Could you repeat all of the entries below word for word, apart from the pictures?
**********
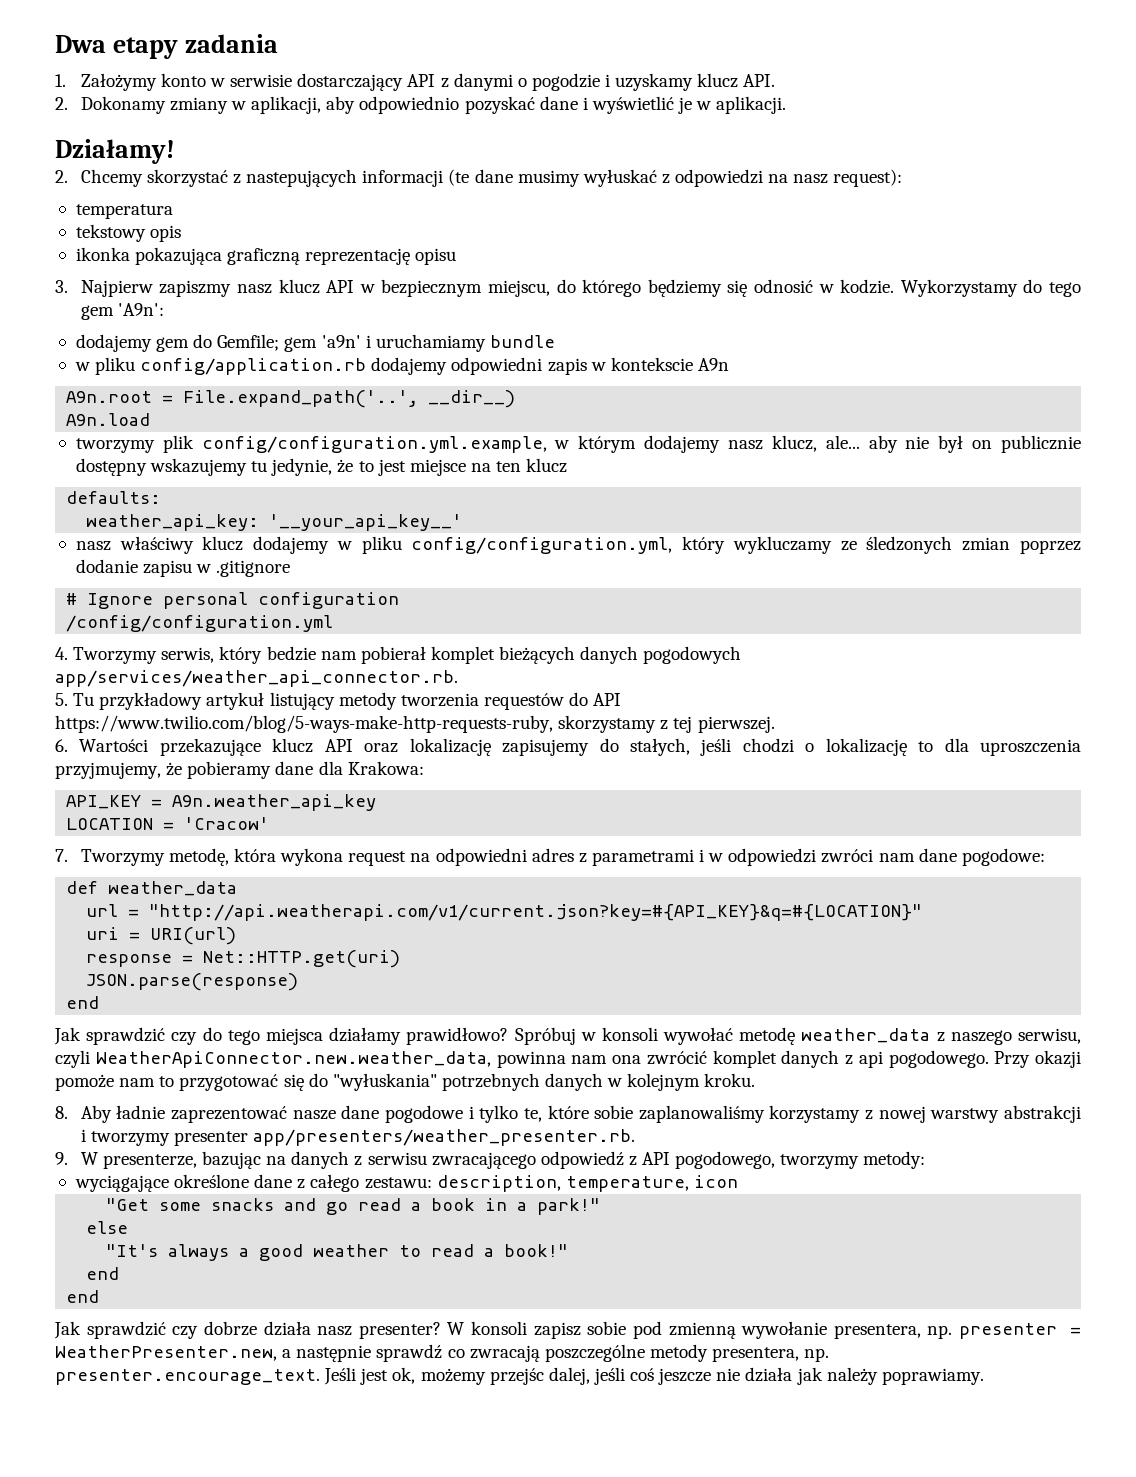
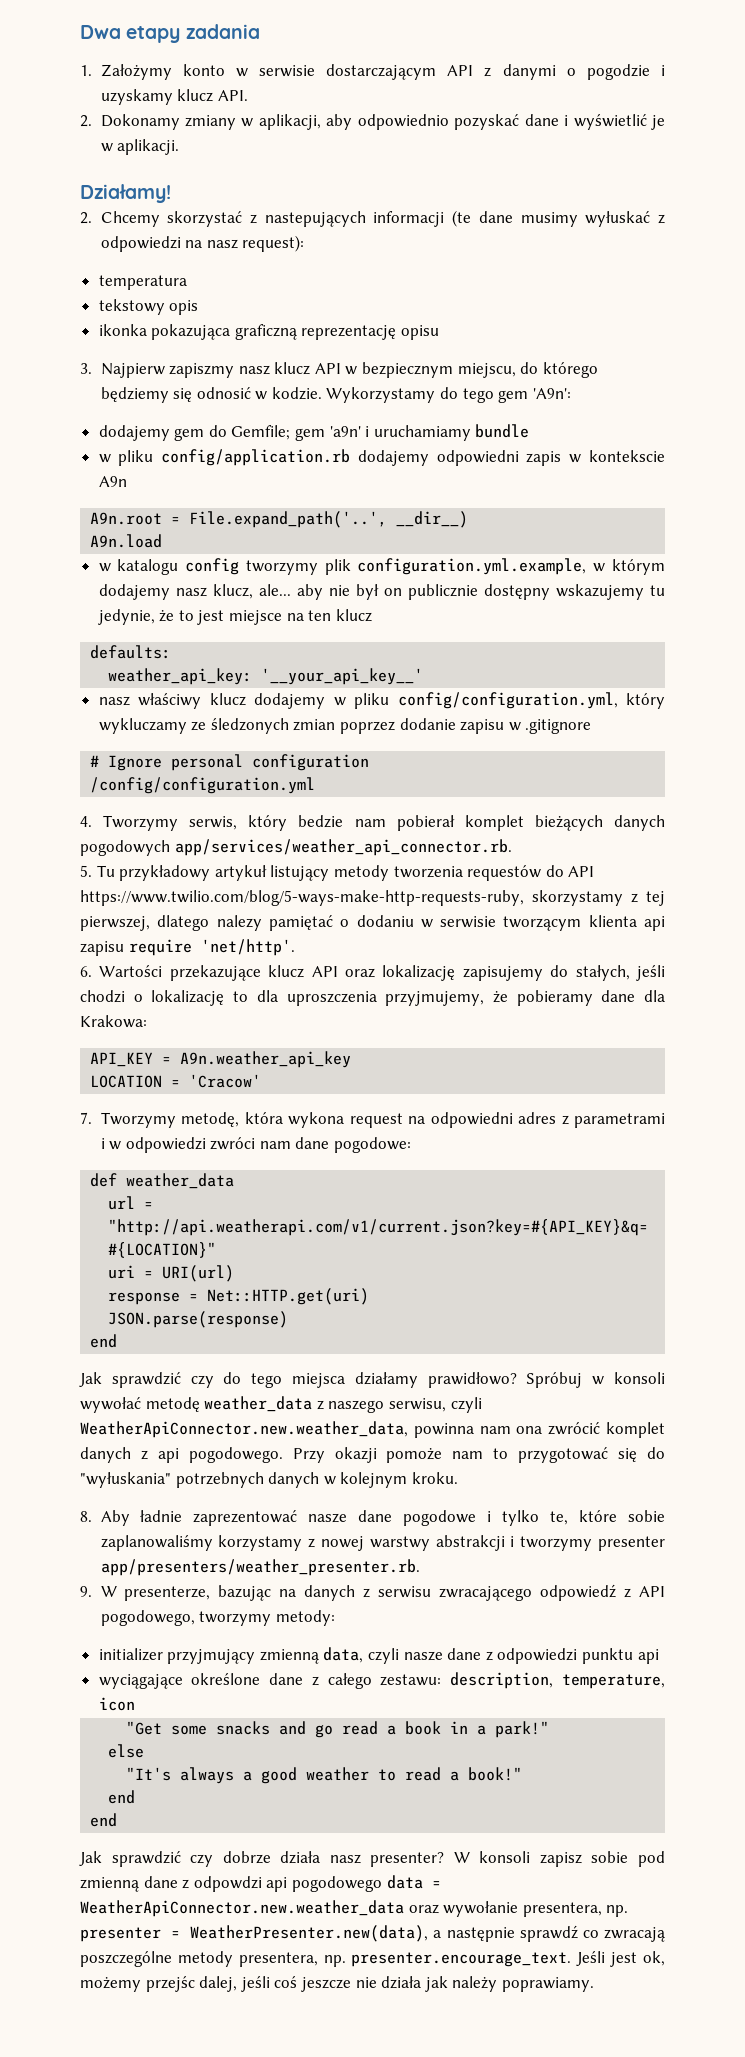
- 1. Założymy konto w serwisie dostarczający API z danymi o pogodzie i uzyskamy klucz API.
+ 1. Założymy konto w serwisie dostarczającym API z danymi o pogodzie i uzyskamy klucz API.
- tworzymy plik config/configuration.yml.example, w którym dodajemy nasz klucz, ale... aby nie był on publicznie dostępny wskazujemy tu jedynie, że to jest miejsce na ten klucz
+ w katalogu config tworzymy plik configuration.yml.example, w którym dodajemy nasz klucz, ale... aby nie był on publicznie dostępny wskazujemy tu jedynie, że to jest miejsce na ten klucz
- 5. Tu przykładowy artykuł listujący metody tworzenia requestów do API https://www.twilio.com/blog/5-ways-make-http-requests-ruby, skorzystamy z tej pierwszej.
+ 5. Tu przykładowy artykuł listujący metody tworzenia requestów do API https://www.twilio.com/blog/5-ways-make-http-requests-ruby, skorzystamy z tej pierwszej, dlatego nalezy pamiętać o dodaniu w serwisie tworzącym klienta api zapisu require 'net/http'.
+ initializer przyjmujący zmienną data, czyli nasze dane z odpowiedzi punktu api
- W konsoli zapisz sobie pod zmienną wywołanie presentera, np. presenter = WeatherPresenter.new, a następnie sprawdź co zwracają poszczególne metody presentera, np. presenter.encourage_text. Jeśli jest ok, możemy przejśc dalej, jeśli coś jeszcze nie działa jak należy poprawiamy.
+ W konsoli zapisz sobie pod zmienną dane z odpowdzi api pogodowego data = WeatherApiConnector.new.weather_data oraz wywołanie presentera, np. presenter = WeatherPresenter.new(data), a następnie sprawdź co zwracają poszczególne metody presentera, np. presenter.encourage_text. Jeśli jest ok, możemy przejśc dalej, jeśli coś jeszcze nie działa jak należy poprawiamy.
**********
-- Response below --
- 1. Założymy konto w serwisie dostarczający API z danymi o pogodzie i uzyskamy klucz API.
+ 1. Założymy konto w serwisie dostarczającym API z danymi o pogodzie i uzyskamy klucz API.
- tworzymy plik config/configuration.yml.example, w którym dodajemy nasz klucz, ale... aby nie był on publicznie dostępny wskazujemy tu jedynie, że to jest miejsce na ten klucz
+ w katalogu config tworzymy plik configuration.yml.example, w którym dodajemy nasz klucz, ale... aby nie był on publicznie dostępny wskazujemy tu jedynie, że to jest miejsce na ten klucz
- 5. Tu przykładowy artykuł listujący metody tworzenia requestów do API https://www.twilio.com/blog/5-ways-make-http-requests-ruby, skorzystamy z tej pierwszej.
+ 5. Tu przykładowy artykuł listujący metody tworzenia requestów do API https://www.twilio.com/blog/5-ways-make-http-requests-ruby, skorzystamy z tej pierwszej, dlatego nalezy pamiętać o dodaniu w serwisie tworzącym klienta api zapisu require 'net/http'.
+ initializer przyjmujący zmienną data, czyli nasze dane z odpowiedzi punktu api
- W konsoli zapisz sobie pod zmienną wywołanie presentera, np. presenter = WeatherPresenter.new, a następnie sprawdź co zwracają poszczególne metody presentera, np. presenter.encourage_text. Jeśli jest ok, możemy przejśc dalej, jeśli coś jeszcze nie działa jak należy poprawiamy.
+ W konsoli zapisz sobie pod zmienną dane z odpowdzi api pogodowego data = WeatherApiConnector.new.weather_data oraz wywołanie presentera, np. presenter = WeatherPresenter.new(data), a następnie sprawdź co zwracają poszczególne metody presentera, np. presenter.encourage_text. Jeśli jest ok, możemy przejśc dalej, jeśli coś jeszcze nie działa jak należy poprawiamy.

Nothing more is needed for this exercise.